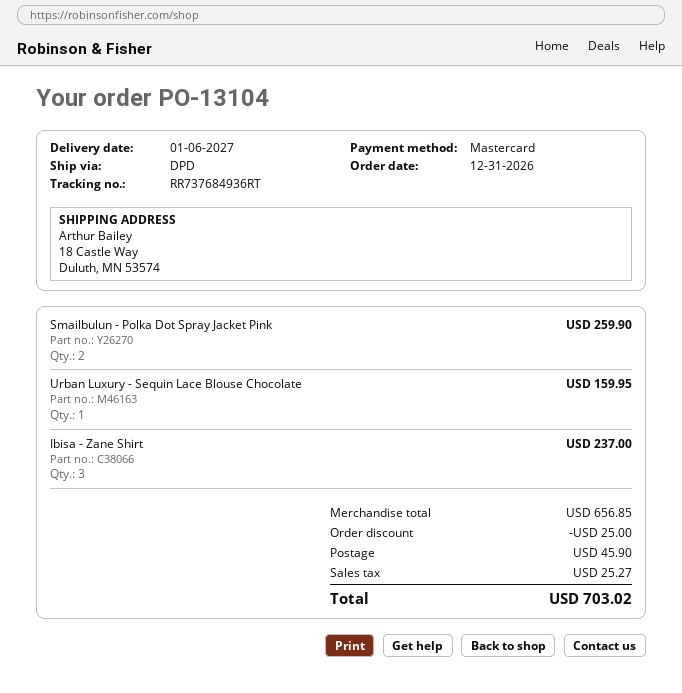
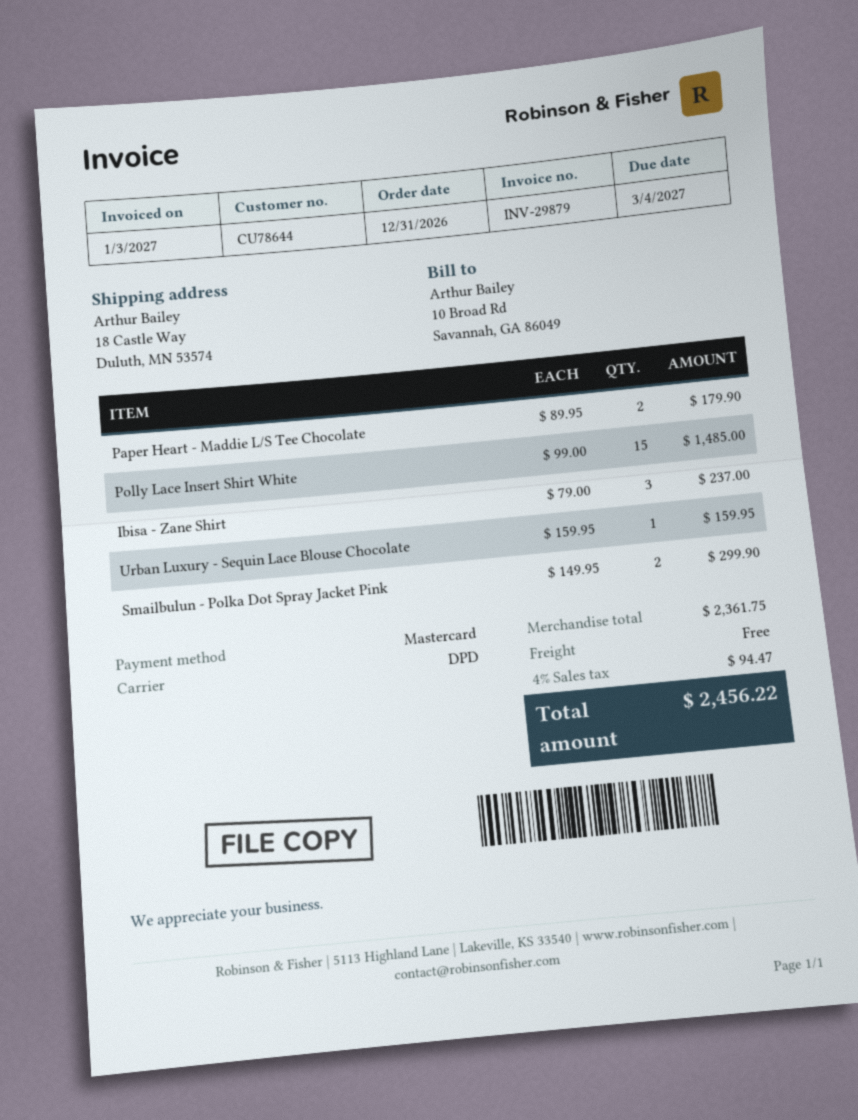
Smailbulun - Polka Dot Spray Jacket Pink: 2 for 259.90 -> 2 for 299.90
Paper Heart - Maddie L/S Tee Chocolate: none -> 2 for 179.90
Polly Lace Insert Shirt White: none -> 15 for 1485.00
subtotal: 656.85 -> 2361.75
discount: 25.00 -> none
shipping: 45.90 -> 0.00
tax: 25.27 -> 94.47
total: 703.02 -> 2456.22

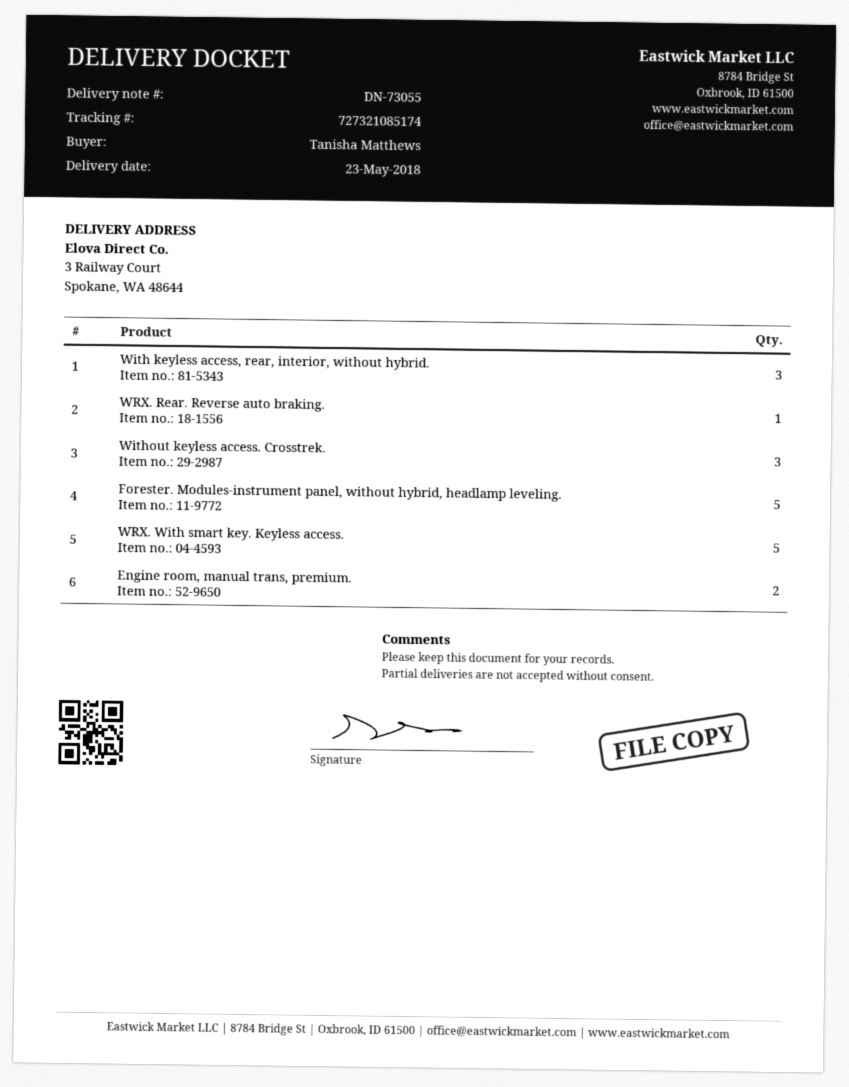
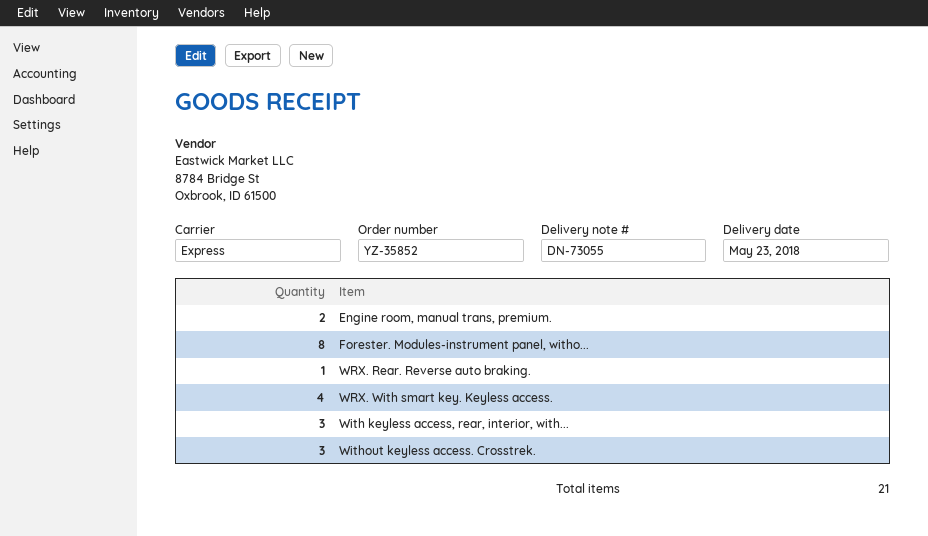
Forester. Modules-instrument panel, without hybrid, headlamp leveling.: 5 -> 8
WRX. With smart key. Keyless access.: 5 -> 4

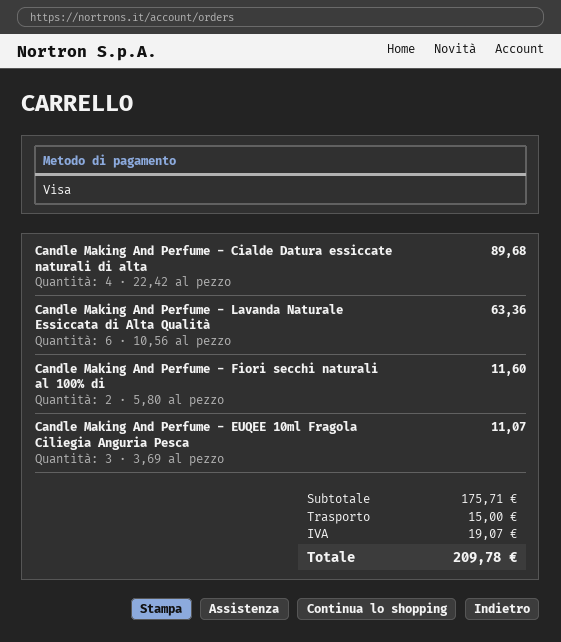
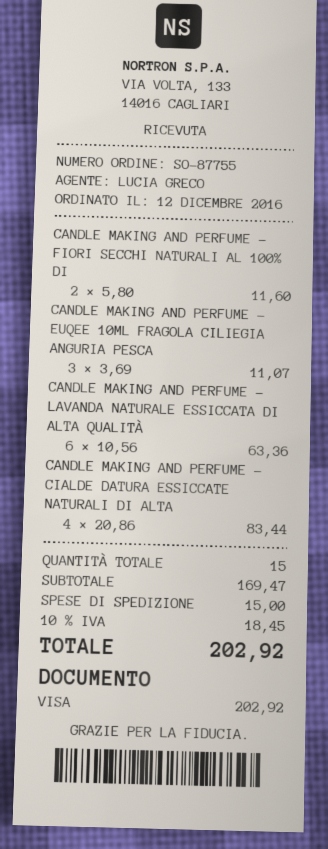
Candle Making And Perfume - Cialde Datura essiccate naturali di alta: 4 x 22.42 = 89.68 -> 4 x 20.86 = 83.44
subtotal: 175.71 -> 169.47
tax: 19.07 -> 18.45
total: 209.78 -> 202.92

━━━━━━━━━━━━━━━━━━━━━━━━━━━━━━

◆ ASSIGNMENT:
Each line above that has the word "none" must be copied.

◆ RESPONSE:
Paper Heart - Maddie L/S Tee Chocolate: none -> 2 for 179.90
Polly Lace Insert Shirt White: none -> 15 for 1485.00
discount: 25.00 -> none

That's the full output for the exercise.